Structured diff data

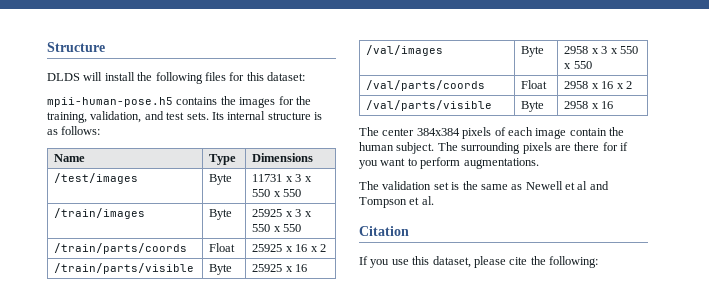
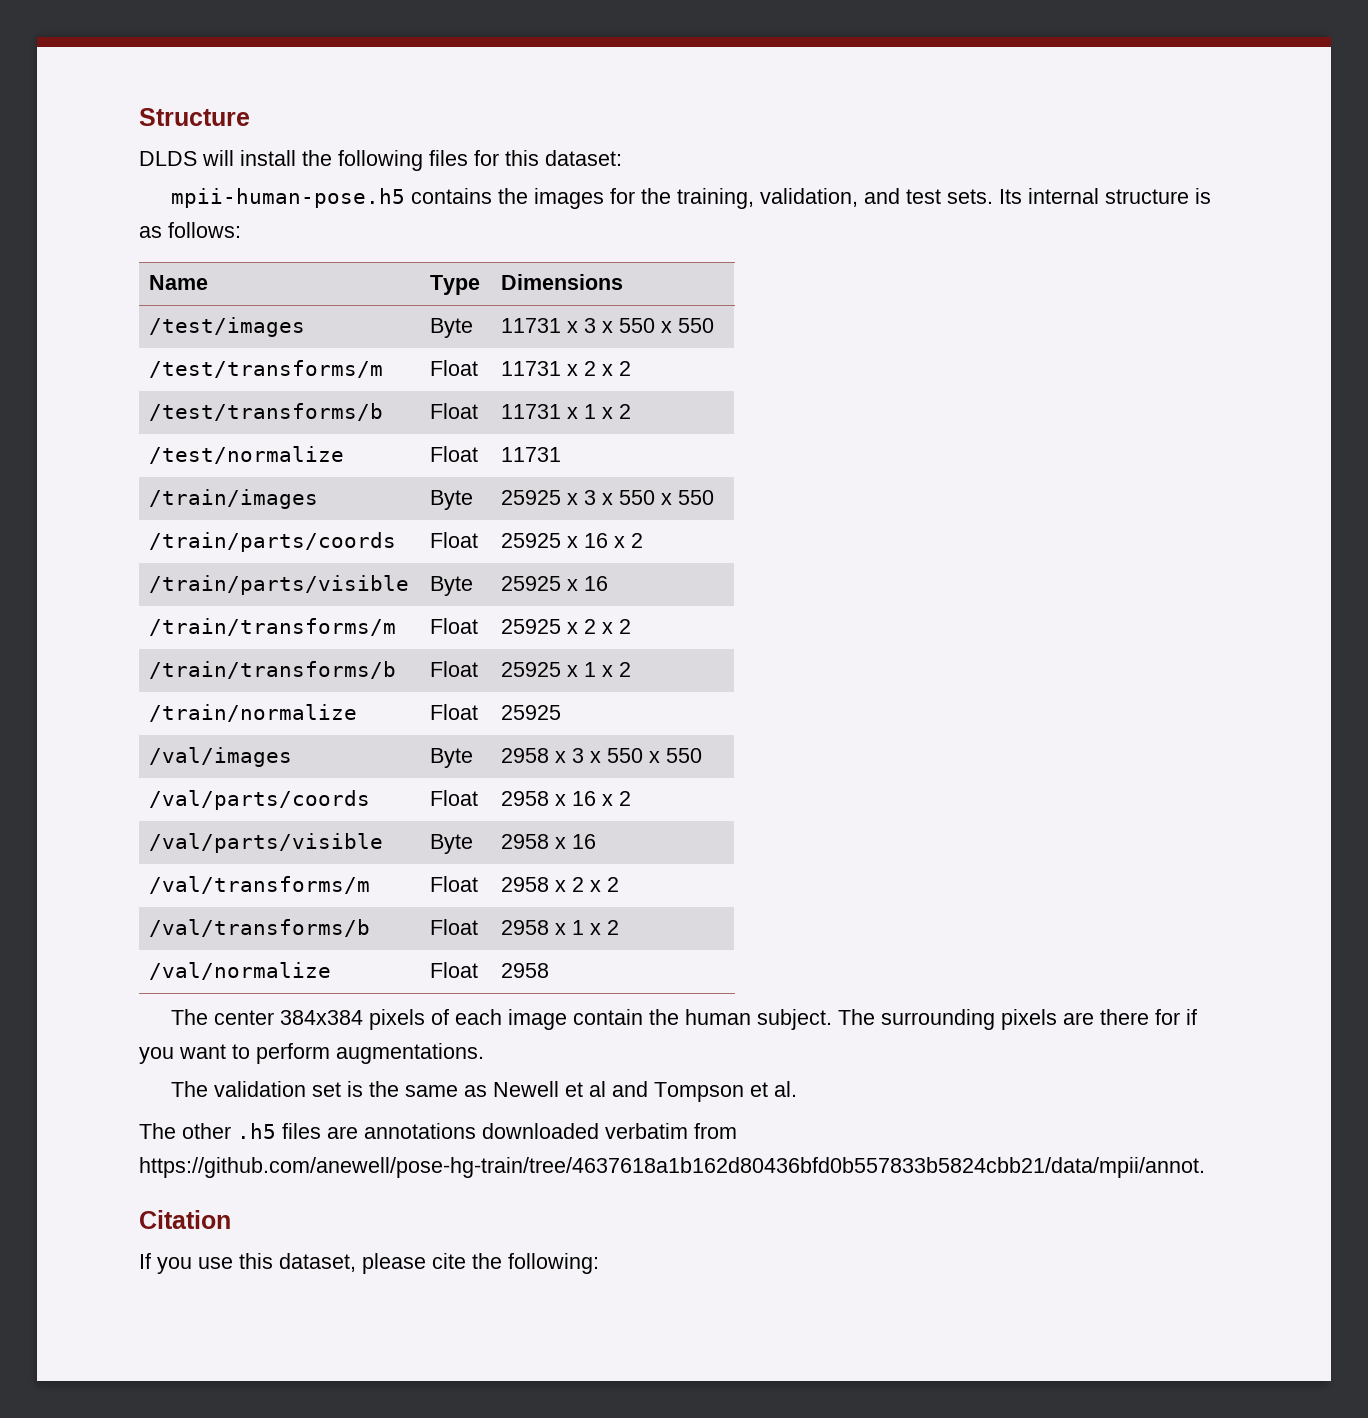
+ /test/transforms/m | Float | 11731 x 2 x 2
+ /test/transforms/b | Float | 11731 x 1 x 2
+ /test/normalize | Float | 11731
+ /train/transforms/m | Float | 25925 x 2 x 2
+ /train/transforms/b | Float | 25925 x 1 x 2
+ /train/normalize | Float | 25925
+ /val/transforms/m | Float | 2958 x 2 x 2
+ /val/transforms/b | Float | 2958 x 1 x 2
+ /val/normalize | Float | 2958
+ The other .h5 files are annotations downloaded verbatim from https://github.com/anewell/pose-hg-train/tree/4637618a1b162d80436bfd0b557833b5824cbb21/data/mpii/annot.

How to complete this task: Print the data above exactly, minus pictures.

Response to the exercise:
+ /test/transforms/m | Float | 11731 x 2 x 2
+ /test/transforms/b | Float | 11731 x 1 x 2
+ /test/normalize | Float | 11731
+ /train/transforms/m | Float | 25925 x 2 x 2
+ /train/transforms/b | Float | 25925 x 1 x 2
+ /train/normalize | Float | 25925
+ /val/transforms/m | Float | 2958 x 2 x 2
+ /val/transforms/b | Float | 2958 x 1 x 2
+ /val/normalize | Float | 2958
+ The other .h5 files are annotations downloaded verbatim from https://github.com/anewell/pose-hg-train/tree/4637618a1b162d80436bfd0b557833b5824cbb21/data/mpii/annot.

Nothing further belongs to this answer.